### Exercise directions
Your output should be the lines below from the one with "[34,83,43,93] 1. ->" through the one with "[84,982,438,1000] Check the", copied exactly, pictures excluded.

═══ Records

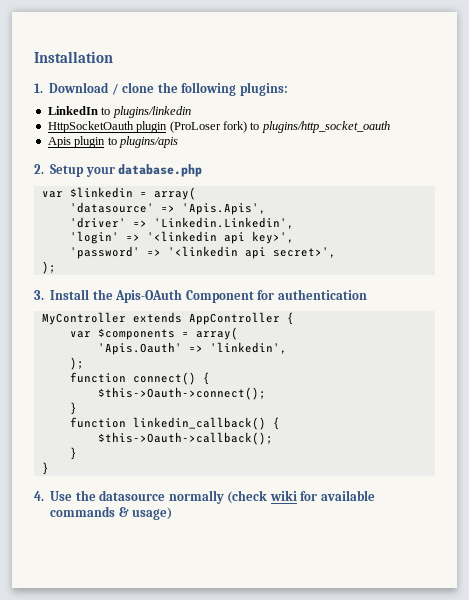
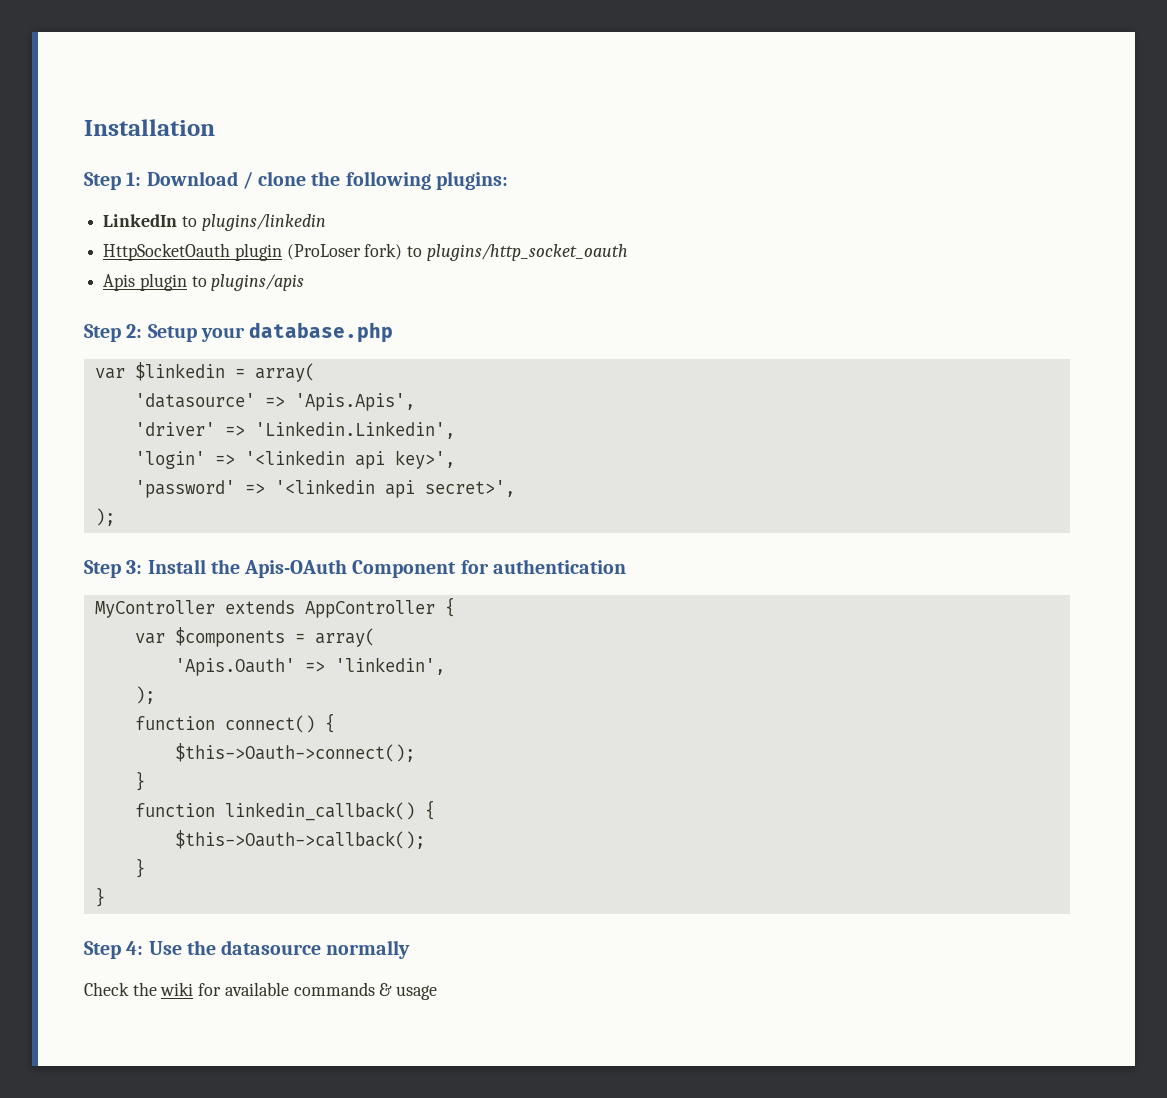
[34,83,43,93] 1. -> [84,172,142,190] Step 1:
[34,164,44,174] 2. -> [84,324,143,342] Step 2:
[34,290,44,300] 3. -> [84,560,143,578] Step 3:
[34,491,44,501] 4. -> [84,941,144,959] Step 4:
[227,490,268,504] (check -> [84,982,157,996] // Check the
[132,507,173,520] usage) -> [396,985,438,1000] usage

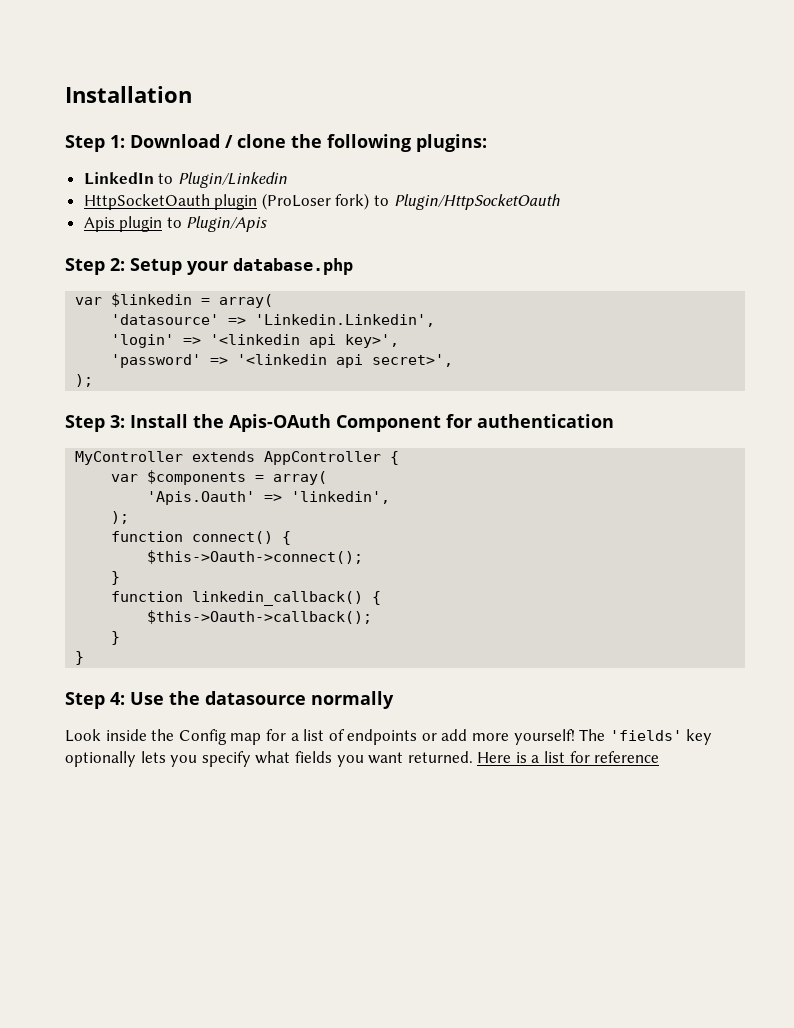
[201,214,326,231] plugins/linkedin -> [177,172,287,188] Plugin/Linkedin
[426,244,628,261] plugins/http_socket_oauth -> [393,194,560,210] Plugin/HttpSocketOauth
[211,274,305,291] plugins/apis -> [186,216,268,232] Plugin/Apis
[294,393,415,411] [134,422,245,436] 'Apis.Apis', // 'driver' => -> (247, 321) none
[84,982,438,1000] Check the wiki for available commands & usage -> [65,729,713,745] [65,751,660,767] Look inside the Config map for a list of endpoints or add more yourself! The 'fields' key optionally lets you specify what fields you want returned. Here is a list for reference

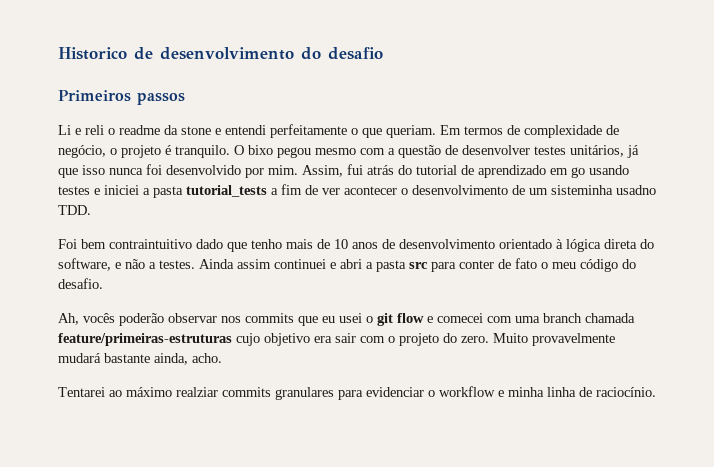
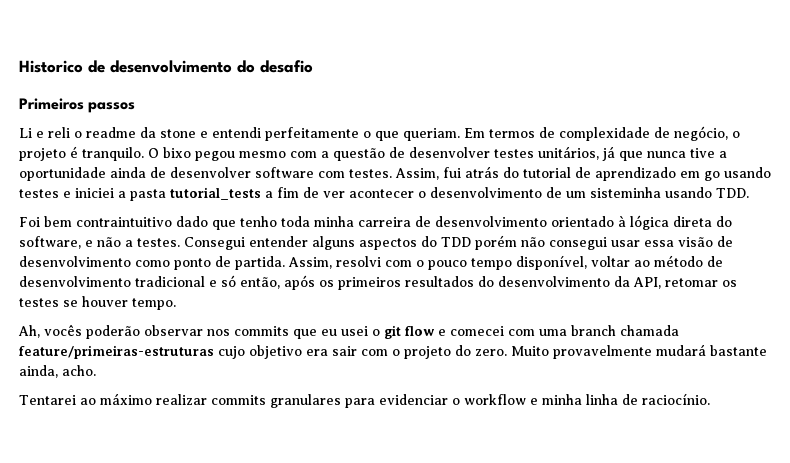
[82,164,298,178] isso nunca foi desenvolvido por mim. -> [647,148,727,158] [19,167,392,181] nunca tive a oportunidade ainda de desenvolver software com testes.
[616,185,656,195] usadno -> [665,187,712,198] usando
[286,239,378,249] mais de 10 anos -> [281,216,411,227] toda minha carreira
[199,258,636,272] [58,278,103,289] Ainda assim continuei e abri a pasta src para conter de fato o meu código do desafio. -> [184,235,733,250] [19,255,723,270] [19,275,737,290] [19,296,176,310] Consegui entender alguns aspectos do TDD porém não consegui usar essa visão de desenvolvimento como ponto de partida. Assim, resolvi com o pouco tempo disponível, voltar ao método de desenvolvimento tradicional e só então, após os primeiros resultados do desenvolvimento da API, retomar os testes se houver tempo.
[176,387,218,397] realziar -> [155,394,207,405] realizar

══════
═══ Records

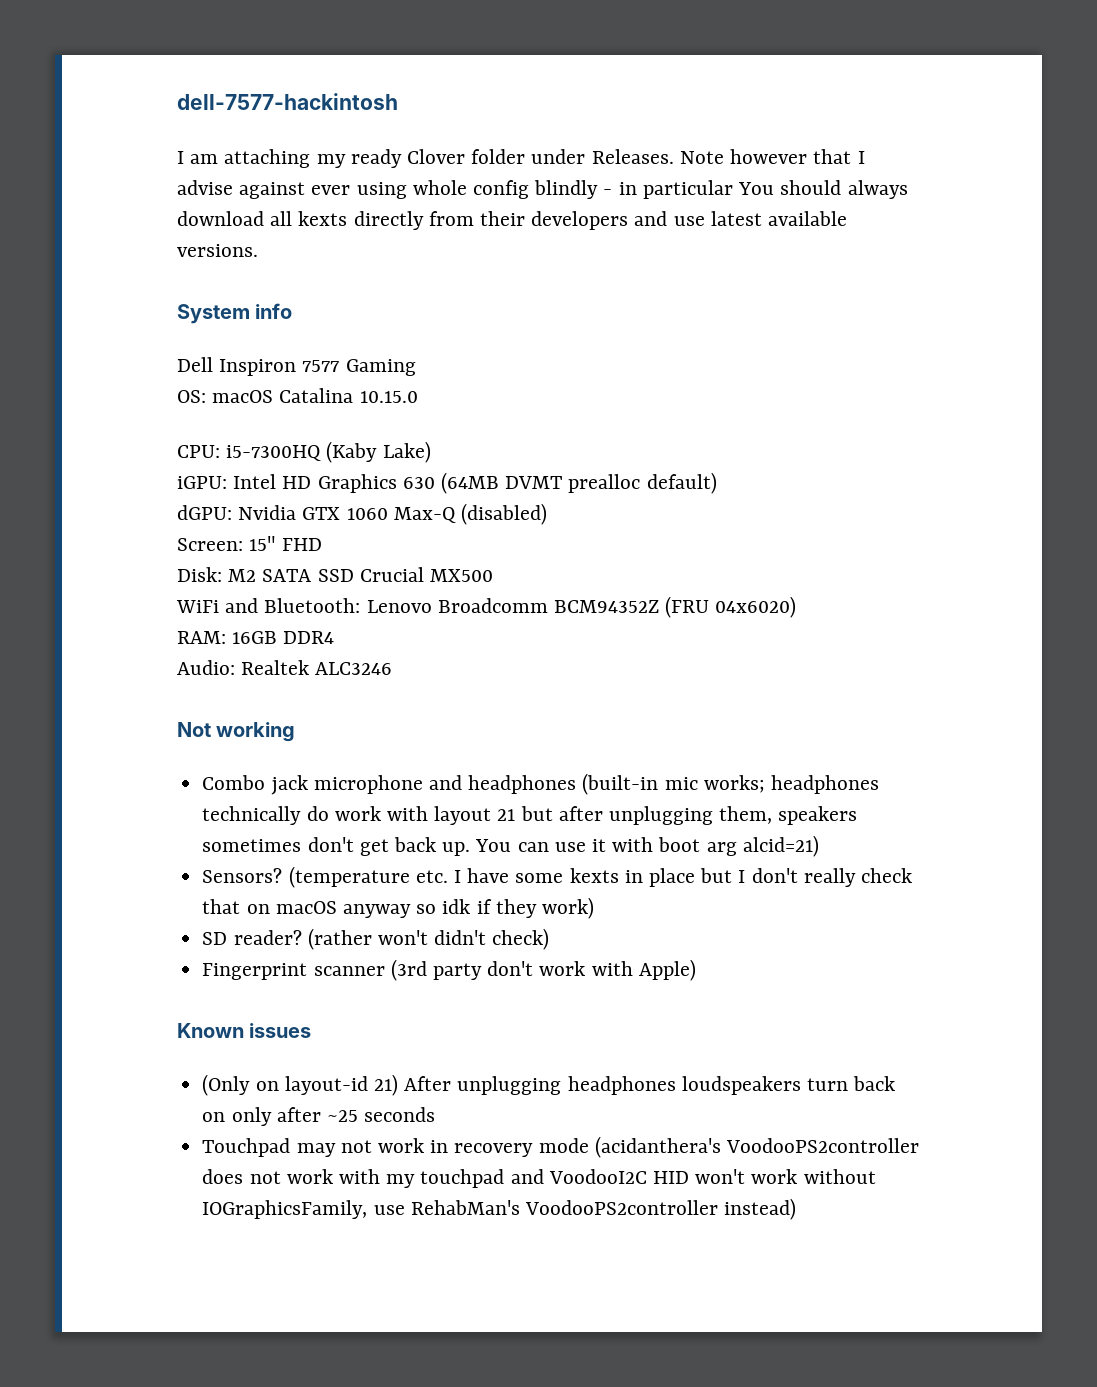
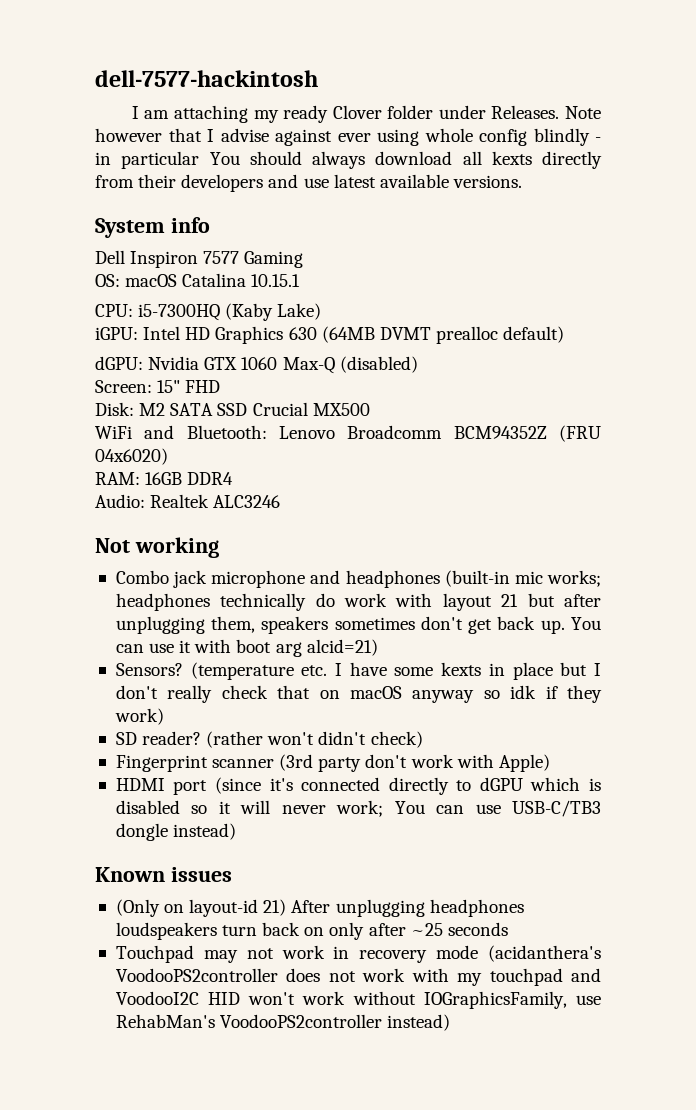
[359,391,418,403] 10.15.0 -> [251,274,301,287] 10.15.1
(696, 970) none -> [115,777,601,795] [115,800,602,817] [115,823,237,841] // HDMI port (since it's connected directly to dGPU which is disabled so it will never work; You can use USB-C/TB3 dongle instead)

══════
═══ Records

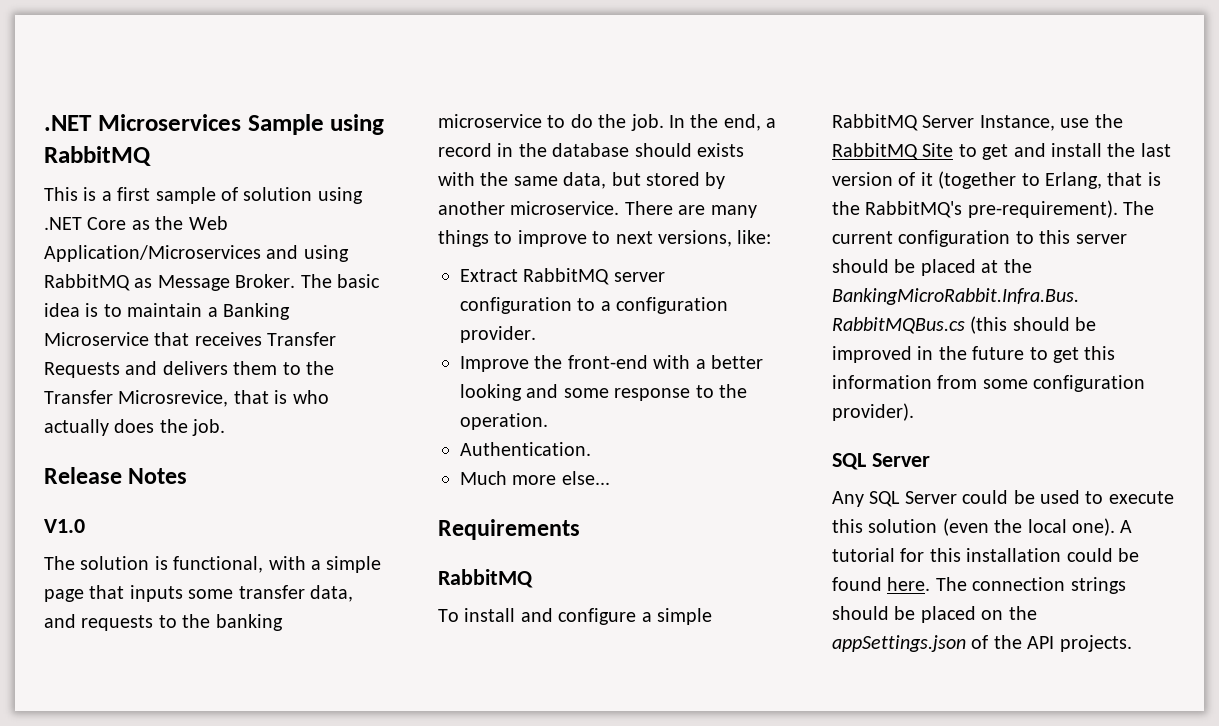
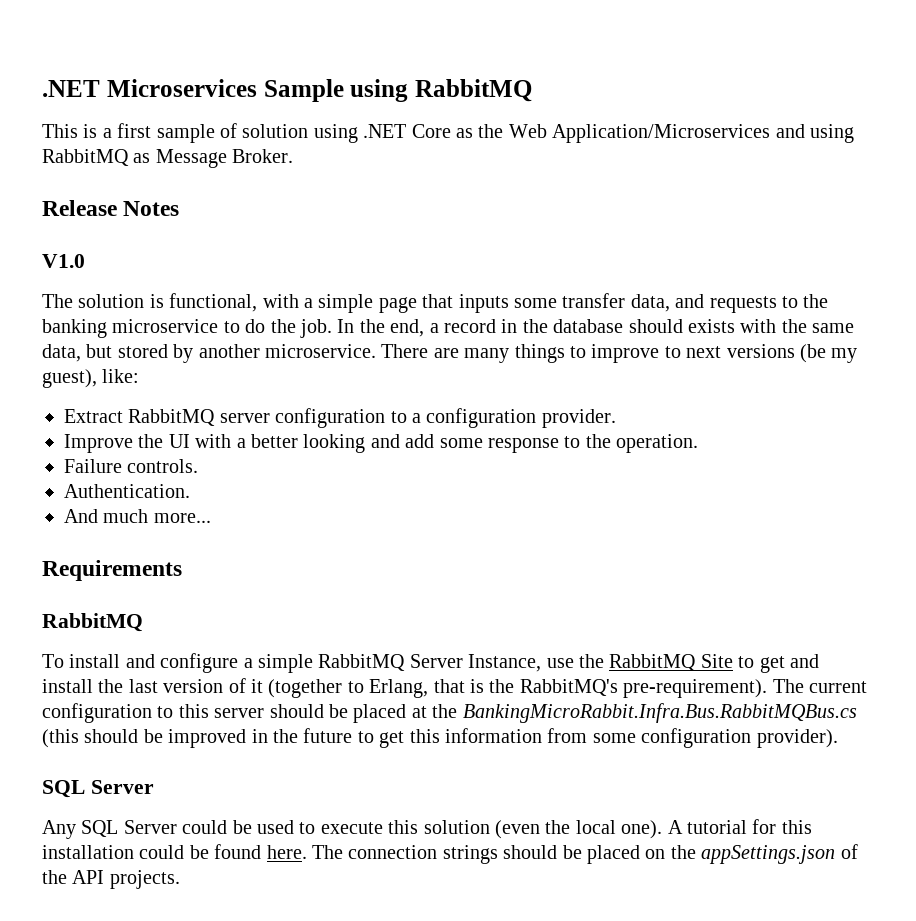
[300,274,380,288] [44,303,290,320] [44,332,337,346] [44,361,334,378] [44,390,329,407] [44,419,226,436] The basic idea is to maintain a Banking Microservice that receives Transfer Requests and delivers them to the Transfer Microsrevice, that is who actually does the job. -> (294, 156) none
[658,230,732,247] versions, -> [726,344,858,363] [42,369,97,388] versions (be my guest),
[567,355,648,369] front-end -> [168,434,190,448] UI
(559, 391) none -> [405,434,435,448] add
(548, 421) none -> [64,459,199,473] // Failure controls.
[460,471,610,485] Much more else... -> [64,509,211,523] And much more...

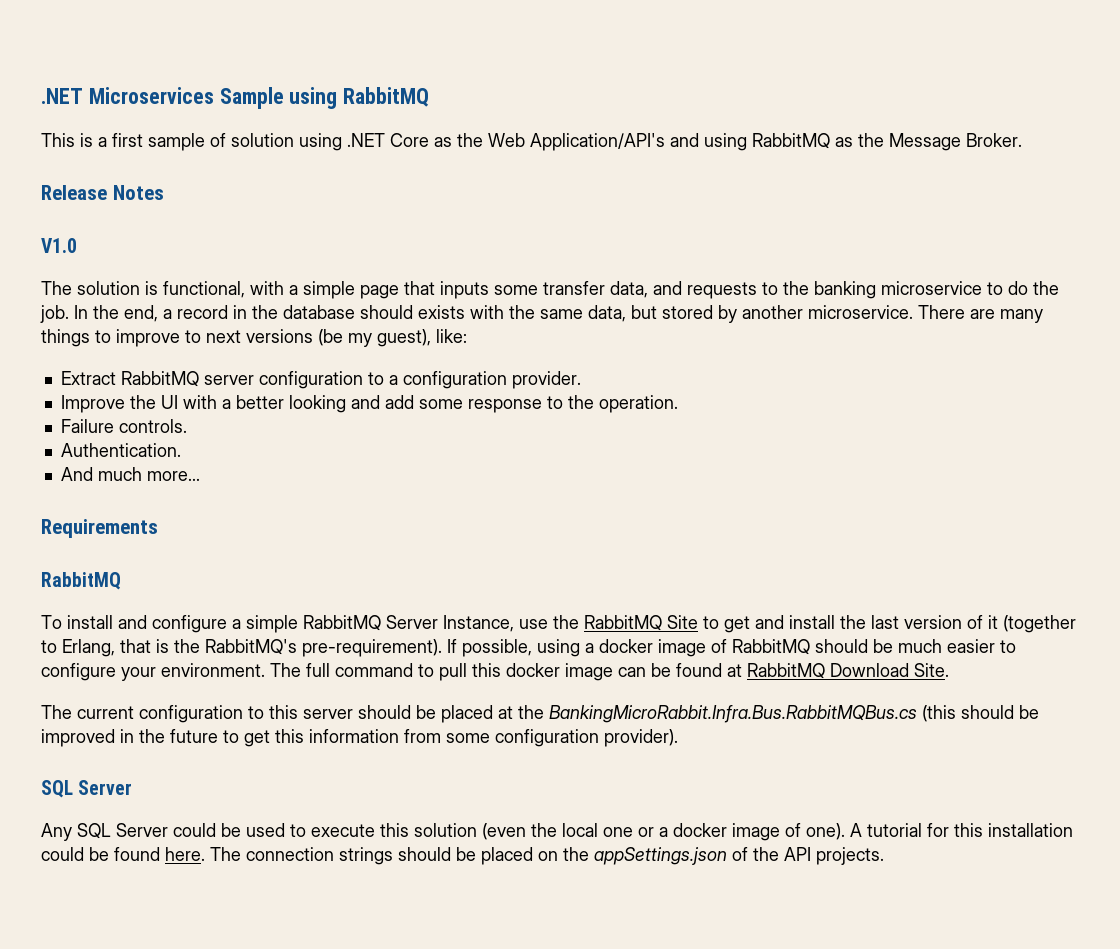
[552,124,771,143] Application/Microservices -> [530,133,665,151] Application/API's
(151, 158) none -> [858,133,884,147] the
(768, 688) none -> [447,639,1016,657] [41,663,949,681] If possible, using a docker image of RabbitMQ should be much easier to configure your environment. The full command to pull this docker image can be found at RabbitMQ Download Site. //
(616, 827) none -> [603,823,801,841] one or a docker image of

══════

### Problem solution
[34,83,43,93] 1. -> [84,172,142,190] Step 1:
[34,164,44,174] 2. -> [84,324,143,342] Step 2:
[34,290,44,300] 3. -> [84,560,143,578] Step 3:
[34,491,44,501] 4. -> [84,941,144,959] Step 4:
[227,490,268,504] (check -> [84,982,157,996] // Check the
[132,507,173,520] usage) -> [396,985,438,1000] usage

[201,214,326,231] plugins/linkedin -> [177,172,287,188] Plugin/Linkedin
[426,244,628,261] plugins/http_socket_oauth -> [393,194,560,210] Plugin/HttpSocketOauth
[211,274,305,291] plugins/apis -> [186,216,268,232] Plugin/Apis
[294,393,415,411] [134,422,245,436] 'Apis.Apis', // 'driver' => -> (247, 321) none
[84,982,438,1000] Check the wiki for available commands & usage -> [65,729,713,745] [65,751,660,767] Look inside the Config map for a list of endpoints or add more yourself! The 'fields' key optionally lets you specify what fields you want returned. Here is a list for reference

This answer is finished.